The willingness of some ordinary soldiers to tackle classic literature and the pride with which they displayed their autodidactic impulses evidently impressed Hornung. He could acknowledge the attractions of an author of simple romances like Charles Garvice, while perhaps privately enjoying the incongruity of seeing a title like Just a Girl in the grip of a burly soldier from a frontline regiment.112 However, a note of masculinist condescension accompanies his descriptions of those readers who habitually borrowed romance novels.113 They always, he noted, seemed to “hunt … in couples” and most were, he thought, either in the Army Service Corps or assigned to other forms of light or noncombat duty in Arras.114 A soldier who expressed an interest in the canonical, on the other hand, quickly gained Hornung’s attention. He was particularly struck by the degree of “cultural literacy” he encountered among some of the hut’s working-class borrowers. But for his conversations with individual soldier-readers, he wrote, he would not “have known that rough poor lads were reading Ruskin and Carlyle, that a Northamptonshire shoemaker was as likely as anyone else to be steeped in Charles Lamb, or a telegraph-clerk and his wife [would] tramp the Yorkshire dales with Wordsworth and Keats about their persons…. I … would never have imagined such men if the God of battles had not put me to school in my Rest Hut for one short half-term.”115

The “Diary” contains slightly more detailed accounts of these soldiers. The “rough poor lads” who read Ruskin and Carlyle were described as “one or two quite rough diamonds who will only read Carlyle, Ruskin, Lamb, or Poetry! No fiction.”116 The “telegraph-clerk” was a thirty-nine-year-old wireless signaller from Teesside, who kept a personal manuscript anthology of poems in his field notebook. A post office worker before the war, he told Hornung that he and his wife would take a month off every year to go tramping on the Yorkshire moors, reading “Poetry … by the wayside,” and that this month’s holiday would see him “through the other eleven.”117 Hornung seems to have identified with this middle-aged volunteer on an additional, unspoken level. The Yorkshire dales were, he noted in his “Diary,” “Oscar’s country”—a [End Page 377] landscape encoded with private meanings for Hornung after years of prewar outings there with his wife and son.118 These working-class readers closely resemble the roughly one-quarter of manual labourers identified as “intellectually well-equipped” in the 1918 Sheffield People’s College survey that Jonathan Rose has analysed in The Intellectual Life of the British Working Classes. Like the respondents in the 1918 survey, the autodidacts Hornung describes in these passages measured their cultural capital in English classics, particularly those of the Romantic and Victorian periods.119 For Hornung, finding his own tastes reflected back at him from this unexpected direction appears to have been enormously gratifying.

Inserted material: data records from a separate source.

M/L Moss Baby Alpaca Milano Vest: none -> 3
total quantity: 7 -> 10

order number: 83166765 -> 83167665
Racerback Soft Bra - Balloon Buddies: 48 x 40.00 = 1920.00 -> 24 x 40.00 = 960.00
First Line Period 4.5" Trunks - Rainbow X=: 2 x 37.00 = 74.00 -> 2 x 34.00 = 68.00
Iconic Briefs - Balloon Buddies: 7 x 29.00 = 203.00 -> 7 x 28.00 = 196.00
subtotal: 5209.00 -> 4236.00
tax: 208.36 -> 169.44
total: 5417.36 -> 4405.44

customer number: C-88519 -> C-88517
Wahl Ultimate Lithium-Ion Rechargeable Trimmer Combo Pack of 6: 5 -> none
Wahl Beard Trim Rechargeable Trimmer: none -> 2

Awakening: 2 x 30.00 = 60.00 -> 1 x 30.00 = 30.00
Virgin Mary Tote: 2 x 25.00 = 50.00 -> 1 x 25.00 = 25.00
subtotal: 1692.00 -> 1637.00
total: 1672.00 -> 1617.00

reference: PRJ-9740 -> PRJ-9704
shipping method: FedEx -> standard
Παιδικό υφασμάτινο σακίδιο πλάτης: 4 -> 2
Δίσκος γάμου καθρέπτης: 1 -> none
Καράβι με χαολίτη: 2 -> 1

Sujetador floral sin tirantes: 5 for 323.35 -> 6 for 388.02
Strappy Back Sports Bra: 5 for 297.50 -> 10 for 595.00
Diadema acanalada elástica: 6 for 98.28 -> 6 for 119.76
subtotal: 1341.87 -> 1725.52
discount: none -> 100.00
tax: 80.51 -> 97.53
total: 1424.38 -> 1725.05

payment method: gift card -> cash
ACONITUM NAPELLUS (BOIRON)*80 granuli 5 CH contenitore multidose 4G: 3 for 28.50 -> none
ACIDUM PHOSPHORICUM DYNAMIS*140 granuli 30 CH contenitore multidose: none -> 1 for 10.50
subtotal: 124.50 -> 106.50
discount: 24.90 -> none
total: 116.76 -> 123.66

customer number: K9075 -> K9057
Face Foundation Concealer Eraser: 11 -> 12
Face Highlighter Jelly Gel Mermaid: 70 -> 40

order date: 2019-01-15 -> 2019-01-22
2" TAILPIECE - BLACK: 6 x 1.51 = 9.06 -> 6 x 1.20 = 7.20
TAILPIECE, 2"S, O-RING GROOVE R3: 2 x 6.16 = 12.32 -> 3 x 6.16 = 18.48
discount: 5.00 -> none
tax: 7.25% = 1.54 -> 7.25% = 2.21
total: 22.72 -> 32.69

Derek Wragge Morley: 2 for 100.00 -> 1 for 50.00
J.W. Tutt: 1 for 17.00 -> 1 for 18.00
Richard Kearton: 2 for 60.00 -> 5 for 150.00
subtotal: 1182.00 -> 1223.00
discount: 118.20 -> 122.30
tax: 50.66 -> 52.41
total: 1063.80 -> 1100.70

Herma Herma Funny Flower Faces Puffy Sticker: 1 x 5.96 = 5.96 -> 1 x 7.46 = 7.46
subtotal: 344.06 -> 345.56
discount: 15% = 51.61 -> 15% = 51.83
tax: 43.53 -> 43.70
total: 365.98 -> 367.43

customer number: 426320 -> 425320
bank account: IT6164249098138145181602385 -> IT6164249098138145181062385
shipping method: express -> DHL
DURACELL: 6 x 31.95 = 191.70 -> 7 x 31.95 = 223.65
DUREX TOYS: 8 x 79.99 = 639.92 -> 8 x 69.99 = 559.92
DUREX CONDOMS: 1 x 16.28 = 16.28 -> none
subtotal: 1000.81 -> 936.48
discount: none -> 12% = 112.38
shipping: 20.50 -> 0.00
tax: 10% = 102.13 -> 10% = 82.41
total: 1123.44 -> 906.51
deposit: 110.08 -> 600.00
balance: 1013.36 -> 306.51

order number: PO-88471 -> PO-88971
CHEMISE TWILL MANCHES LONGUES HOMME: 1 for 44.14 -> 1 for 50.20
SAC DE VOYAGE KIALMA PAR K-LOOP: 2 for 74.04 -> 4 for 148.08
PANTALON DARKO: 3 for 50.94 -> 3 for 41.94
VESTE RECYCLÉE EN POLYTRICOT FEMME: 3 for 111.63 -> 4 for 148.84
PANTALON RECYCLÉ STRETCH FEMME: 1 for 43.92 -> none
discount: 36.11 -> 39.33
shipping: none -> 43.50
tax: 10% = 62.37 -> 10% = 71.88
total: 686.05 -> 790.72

There was another group of regular borrowers that Hornung regarded with slightly more ambivalence. These were young soldiers who, Hornung guessed, had been “Clerks etc.” prior to enlistment, a group that included the Royal Army Medical Corps men—members of the Second Battalion, Third City of London Field Ambulance—who had taken out the first three books on the hut’s first day.120 He certainly appreciated the literary enthusiasm shown by members of this “unusually brainy unit.”121 However, he could not help noticing how their ideologies and inclinations—“intellectual,” “more or less Pacifist”—diverged from his own and how this divergence manifested itself in their borrowing patterns and literary horizons. If the working-class autodidacts’ essentially conservative tastes corresponded with Hornung’s own sense of literary value, the young “high-brow” clerks were men of “a new type”—“Wellsian, Shavian”—for whom the Rest Hut provided a focus for collegiality and ideological reinforcement of a kind that Hornung had not necessarily envisaged.122

Despite the surface distances that separated these groups of library users, all appear to have used the Rest Hut’s book stock and social spaces in broadly similar ways. For the intellectually inclined former clerks of the 2/3rd London Field Ambulance, the library promised the same attractions that Geoffrey D. Spurr attributes to the prewar London YMCA—“respectable recreations and self-improving services.”123 Like other YMCA facilities, it offered a way of maintaining contact with a particular form of “respectable” masculine identity, one that, as Spurr has shown, appealed to Edwardian clerks especially.124 For both these soldiers and the working-class autodidacts with whom they shared the facilities, the hut promised another potential benefit—the opportunity for intellectual self-assertion through reading choice. Many of the interactions with individual soldiers that Hornung records testify [End Page 378] to soldiers’ eagerness to affirm their civilian identities through books and make clear to him the degree of their intellectual seriousness.125 One Scottish private who wanted a theological text responded with scorn when Hornung offered him a religious novel by Mary Augusta Ward instead. “I’m no believer in her,” he exclaimed.126 Later, after the YMCA had augmented his stock of religious books with a large donation, Hornung offered the same soldier Norman Macleod’s Caraid nan Gadheal (1868), only to find that he did not read Gaelic. However, he told Hornung with a “shy twinkle,” had “it been Hebrew,” he “micht [sic] have managed.”127 At that moment, the “Jock” allowed his temporary military identity to fall away, giving Hornung a privileged glimpse of the prewar theology student underneath.128

Even the readers of “low-brow” romances whom Hornung gently mocked in Notes of a Camp Follower fitted within these broader patterns of book use. While the former clerks of the RAMC may have used the Rest Hut to reinforce their sense of intellectual and lower-middle-class belonging, romance readers looked to books as props for similar acts of bonding with other men. Hornung reported to Constance that a “certain Private Jeremiah and his chum” were systematically working their way through all the Charles Garvice titles in the Rest Hut.129 These romance readers, who “hunted in couples,” may have read together in scenes of improvised trench domesticity similar to those Joanna Bourke has reconstructed from contemporary diary entries: “two friends who would lie together in the trench’s candlelight, reading books such as [Wilkie Collins’s] Blind Love and [H. Rider Haggard’s] The Pearl Maiden to one another” before going to sleep.130 The reading lives of “Private Jeremiah and his chum” hint at the role books could play in fashioning the war zone into a space for the practice of male intimacy.131 For all of these Rest Hut readers, books offered ways of reconnecting with their prewar civilian identities or reinforcing social bonds with others in the context of service. These engagements demonstrate how seamlessly popular and middlebrow fiction could mesh with the rhythms and routines of trench life.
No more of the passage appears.